Visiting Fathers
This is a must-read post from Joe Carter on the subject of visiting fathers. Dads, if you are thinking of leaving your family or even in the midst of divorce proceedings, you need to stop and read this article. Thank you, Joe, for sharing honestly from your experience and from your heart.
Here is a clip from the post, but I encourage you to visit Joe’s site and read the whole thing.
Over the past twelve years I’ve learned being a part-time dad is not enough. Our children always need more.
That is why I want to address a specific, narrow audience with the rest of this post. I want to address those fathers who are on the verge of leaving their families.
I want to start with a basic premise: When your first child is born, your life stops being about what you want and starts being about what they need. If you disagree, then you can stop reading now. The rest of what I say will only make sense to those who understand that this is the foundation of fatherhood . . . [Your children] need you at home. If you’re a man and aspire to being a dad, that is all you need to know . . .
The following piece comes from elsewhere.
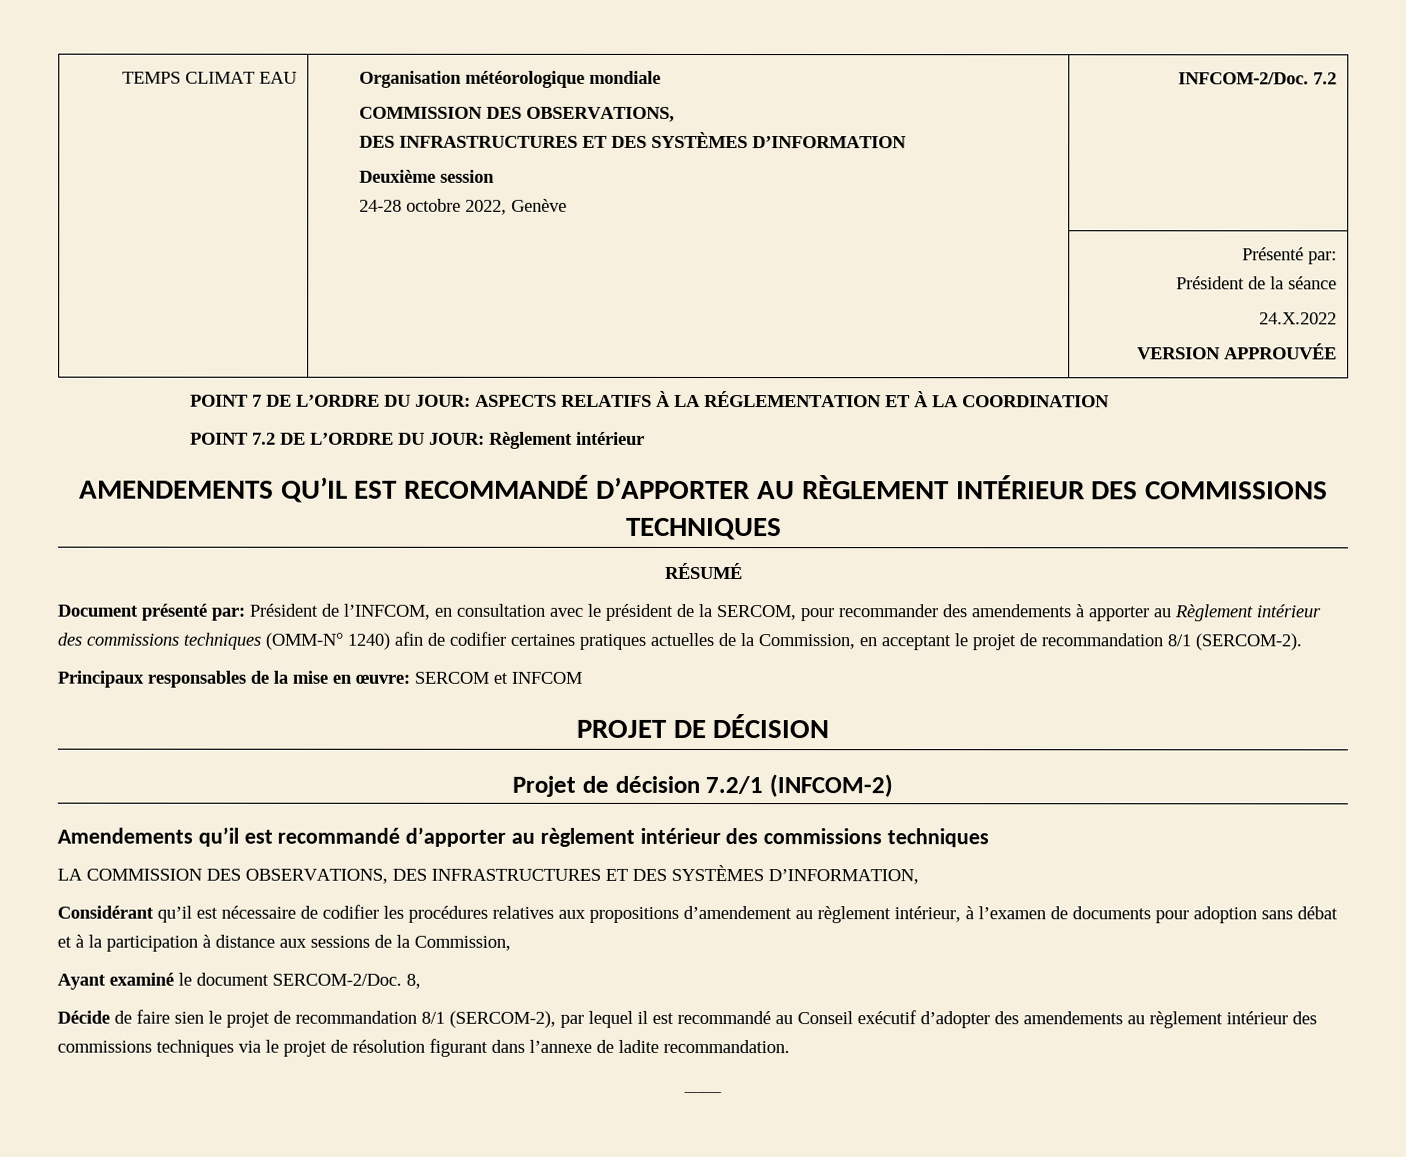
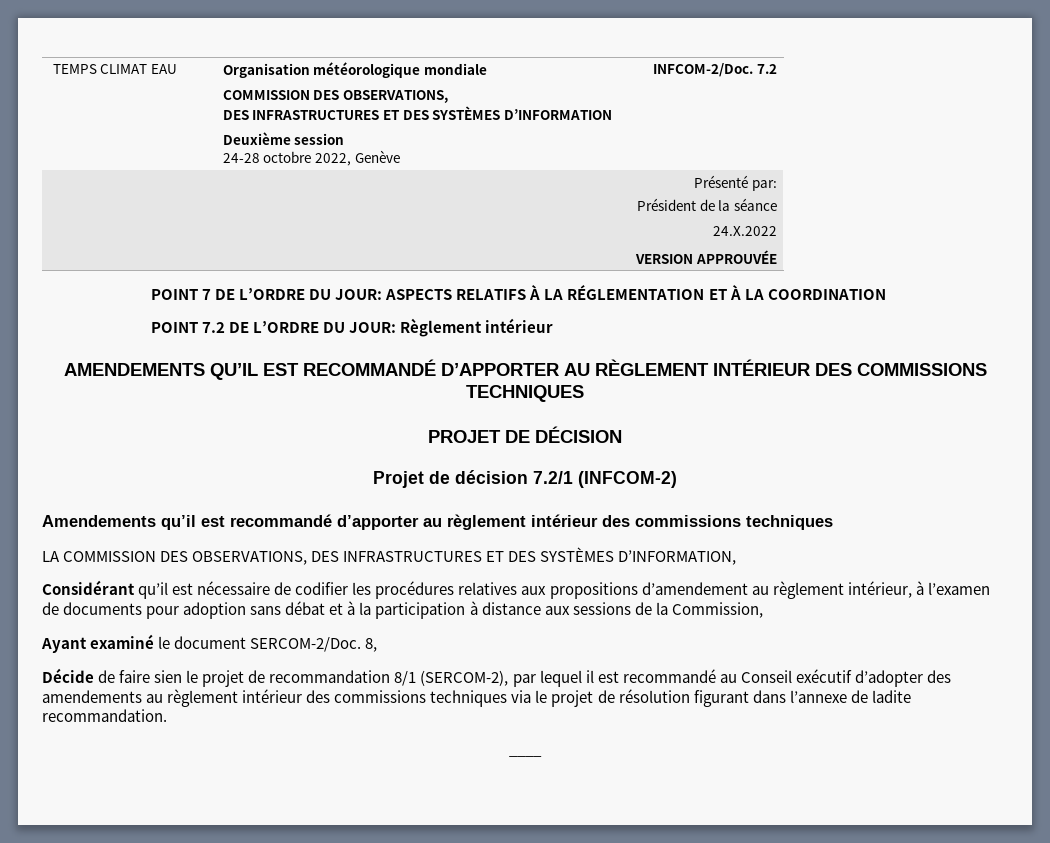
- RÉSUMÉ
- Document présenté par: Président de l’INFCOM, en consultation avec le président de la SERCOM, pour recommander des amendements à apporter au Règlement intérieur des commissions techniques (OMM-N° 1240) afin de codifier certaines pratiques actuelles de la Commission, en acceptant le projet de recommandation 8/1 (SERCOM-2).
- Principaux responsables de la mise en œuvre: SERCOM et INFCOM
I couldn’t ask for a more thoughtful, accommodating woman to be my former spouse. But as hard as we work to make it easier on our daughter, everything we can do is not enough. At the end of the day, my child lives in a house where one of her parents is missing. Divorce doesn’t just end a marriage, it ends a family.
Pastor Ray,
This was an excellent article and I think Joe Carter hit the nail on the head. I can tell you from first hand experience, I don’t care how hard you try, you cannot be the good dad that all children deserve if you are not there 24/7. I went thru it with my son and know the personal pain that was caused to both of us. I hope that any father that is contemplating a divorce would read this article and give the situation much thought and PRAYER before they take that tragic step.
Barrie
My one, lonely opposing comment on this would be (and I’m a girl btw)….
Children can sense when a marriage is in distress, even before the screaming and yelling and/or silent dinners come into effect. While it is not favorable to grow up in a one parent household, I feel it is a form of abuse to attempt to raise children in an environment of hostility and bitterness. So, yes, stay if you can find a way to stay, but stay and be 100% devoted to making the marriage work, even if it is for the sake of the children. DO NOT STAY if you are embittered and you are completely unable to love and respect your wife to the degree that your children never have to question your devotion to the marriage. Children are little people and they can spot a fake marriage a mile away. What message does it send a little boy or girl if you disrespect the Mother they have all their trust wrapped around? In the end, do the right thing for EVERYONE, not just you, and not just your kids. It’s all intertwined and you have to do what will be in the best interest of everyone long term…not short term.
Thanks for reading this and letting me provide a view other than that expressed.
Sia – Thank you for sharing your thoughts on this. I think we both agree it is best when Moms and Dads can work things out and provide a stable and secure home for their children.